+++ RECORD SET +++
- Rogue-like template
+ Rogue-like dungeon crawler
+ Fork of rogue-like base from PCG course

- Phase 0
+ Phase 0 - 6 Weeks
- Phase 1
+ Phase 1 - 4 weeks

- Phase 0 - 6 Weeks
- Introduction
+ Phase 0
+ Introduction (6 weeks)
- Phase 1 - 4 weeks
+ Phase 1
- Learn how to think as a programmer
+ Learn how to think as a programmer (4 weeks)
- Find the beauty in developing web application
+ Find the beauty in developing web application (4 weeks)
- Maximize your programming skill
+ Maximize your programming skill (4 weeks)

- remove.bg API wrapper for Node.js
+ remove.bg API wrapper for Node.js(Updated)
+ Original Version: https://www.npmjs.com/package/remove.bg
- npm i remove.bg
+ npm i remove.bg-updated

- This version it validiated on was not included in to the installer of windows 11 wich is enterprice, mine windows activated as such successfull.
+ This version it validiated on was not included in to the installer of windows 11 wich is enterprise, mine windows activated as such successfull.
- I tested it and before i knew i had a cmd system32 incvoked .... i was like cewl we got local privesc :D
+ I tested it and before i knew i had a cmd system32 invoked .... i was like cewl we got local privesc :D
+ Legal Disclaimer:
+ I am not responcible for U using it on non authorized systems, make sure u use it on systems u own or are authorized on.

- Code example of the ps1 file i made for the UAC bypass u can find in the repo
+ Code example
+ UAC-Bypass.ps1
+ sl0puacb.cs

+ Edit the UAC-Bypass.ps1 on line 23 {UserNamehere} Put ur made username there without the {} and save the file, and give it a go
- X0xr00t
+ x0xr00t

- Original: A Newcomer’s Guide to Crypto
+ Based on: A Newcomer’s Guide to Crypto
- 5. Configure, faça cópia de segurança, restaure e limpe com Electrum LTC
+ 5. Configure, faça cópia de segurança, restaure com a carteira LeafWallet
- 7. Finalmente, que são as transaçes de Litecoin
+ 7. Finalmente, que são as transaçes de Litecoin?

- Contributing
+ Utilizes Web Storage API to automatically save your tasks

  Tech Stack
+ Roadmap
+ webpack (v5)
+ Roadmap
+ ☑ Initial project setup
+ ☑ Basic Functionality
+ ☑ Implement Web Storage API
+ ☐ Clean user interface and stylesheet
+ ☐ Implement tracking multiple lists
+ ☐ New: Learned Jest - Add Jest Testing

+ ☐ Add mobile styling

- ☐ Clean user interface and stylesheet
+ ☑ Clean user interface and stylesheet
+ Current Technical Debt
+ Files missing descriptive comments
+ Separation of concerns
+++
### WORK ITEM
Restate each record exactly as written.

### WRITTEN RESPONSE
- Rogue-like template
+ Rogue-like dungeon crawler
+ Fork of rogue-like base from PCG course

- Phase 0
+ Phase 0 - 6 Weeks
- Phase 1
+ Phase 1 - 4 weeks

- Phase 0 - 6 Weeks
- Introduction
+ Phase 0
+ Introduction (6 weeks)
- Phase 1 - 4 weeks
+ Phase 1
- Learn how to think as a programmer
+ Learn how to think as a programmer (4 weeks)
- Find the beauty in developing web application
+ Find the beauty in developing web application (4 weeks)
- Maximize your programming skill
+ Maximize your programming skill (4 weeks)

- remove.bg API wrapper for Node.js
+ remove.bg API wrapper for Node.js(Updated)
+ Original Version: https://www.npmjs.com/package/remove.bg
- npm i remove.bg
+ npm i remove.bg-updated

- This version it validiated on was not included in to the installer of windows 11 wich is enterprice, mine windows activated as such successfull.
+ This version it validiated on was not included in to the installer of windows 11 wich is enterprise, mine windows activated as such successfull.
- I tested it and before i knew i had a cmd system32 incvoked .... i was like cewl we got local privesc :D
+ I tested it and before i knew i had a cmd system32 invoked .... i was like cewl we got local privesc :D
+ Legal Disclaimer:
+ I am not responcible for U using it on non authorized systems, make sure u use it on systems u own or are authorized on.

- Code example of the ps1 file i made for the UAC bypass u can find in the repo
+ Code example
+ UAC-Bypass.ps1
+ sl0puacb.cs

+ Edit the UAC-Bypass.ps1 on line 23 {UserNamehere} Put ur made username there without the {} and save the file, and give it a go
- X0xr00t
+ x0xr00t

- Original: A Newcomer’s Guide to Crypto
+ Based on: A Newcomer’s Guide to Crypto
- 5. Configure, faça cópia de segurança, restaure e limpe com Electrum LTC
+ 5. Configure, faça cópia de segurança, restaure com a carteira LeafWallet
- 7. Finalmente, que são as transaçes de Litecoin
+ 7. Finalmente, que são as transaçes de Litecoin?

- Contributing
+ Utilizes Web Storage API to automatically save your tasks

  Tech Stack
+ Roadmap
+ webpack (v5)
+ Roadmap
+ ☑ Initial project setup
+ ☑ Basic Functionality
+ ☑ Implement Web Storage API
+ ☐ Clean user interface and stylesheet
+ ☐ Implement tracking multiple lists
+ ☐ New: Learned Jest - Add Jest Testing

+ ☐ Add mobile styling

- ☐ Clean user interface and stylesheet
+ ☑ Clean user interface and stylesheet
+ Current Technical Debt
+ Files missing descriptive comments
+ Separation of concerns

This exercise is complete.